# Kriss Super V (Vector)



## inTempus (Jan 1, 2010)

Well, it's 10 degrees here today... it's not much fun being outside in weather like this.  So I decided to make a new desktop image for my Windows machine.

I grabbed my TDI Kriss Super V rifle (more info on the rifle can be found HERE) and set things up in my studio.

Here's the shot I settled on.







I think it looks great at 1920x1080 on my desktop.


----------



## Pugs (Jan 1, 2010)

That is a beautiful firearm!  It's on my wish list.

The photo is incredibly well lit and very nicely composed!


----------



## Jankster (Jan 1, 2010)

that thing looks like it can do some damage!! great shot


----------



## Kegger (Jan 2, 2010)

That is the second Kriss I've seen with an EOTech on it.
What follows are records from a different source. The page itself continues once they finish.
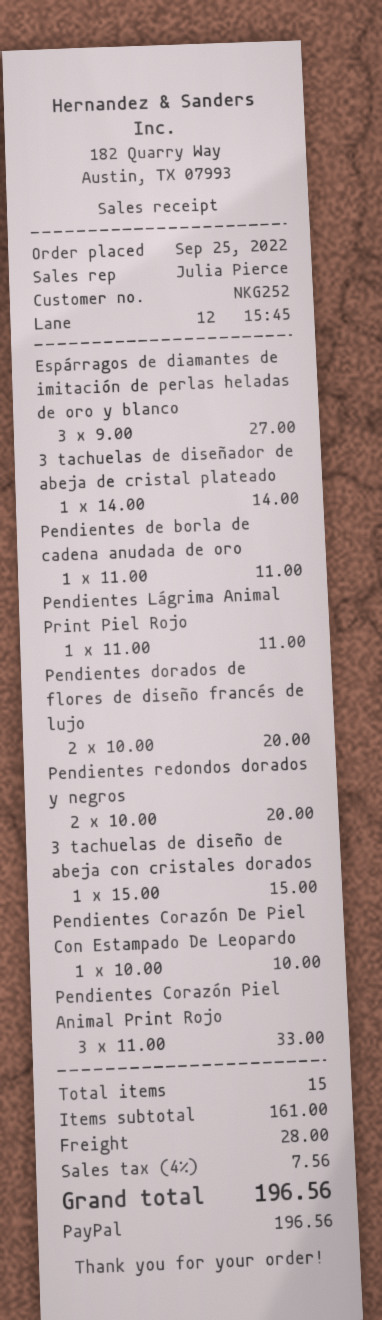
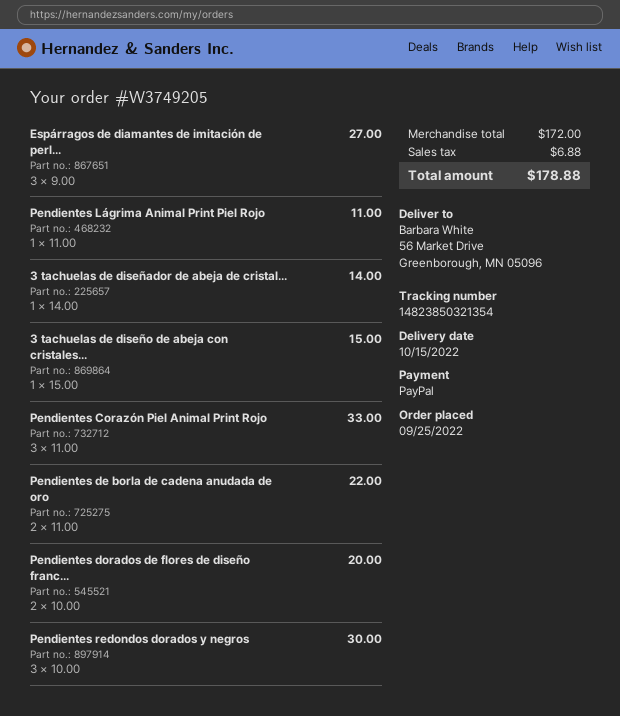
Pendientes de borla de cadena anudada de oro: 1 x 11.00 = 11.00 -> 2 x 11.00 = 22.00
Pendientes redondos dorados y negros: 2 x 10.00 = 20.00 -> 3 x 10.00 = 30.00
Pendientes Corazón De Piel Con Estampado De Leopardo: 1 x 10.00 = 10.00 -> none
subtotal: 161.00 -> 172.00
shipping: 28.00 -> none
tax: 7.56 -> 6.88
total: 196.56 -> 178.88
Nice rifle, though I'm looking at procuring an FN-H SCAR16s in the near future.


----------



## inTempus (Jan 2, 2010)

Pugs said:


> That is a beautiful firearm!  It's on my wish list.
> 
> The photo is incredibly well lit and very nicely composed!


Thanks.  

Yeah, it's an amazing machine.  Probably one of the most advanced rifles you can buy right now and it's American made.

I used a 3 light setup, I put a softbox on either side of the rifle and a snooted light on the action itself.


----------



## inTempus (Jan 3, 2010)

Here's another one from the shoot.


----------



## Pugs (Jan 3, 2010)

Hm... I think I prefer the first pic.  I'm having trouble identifying why, though...


----------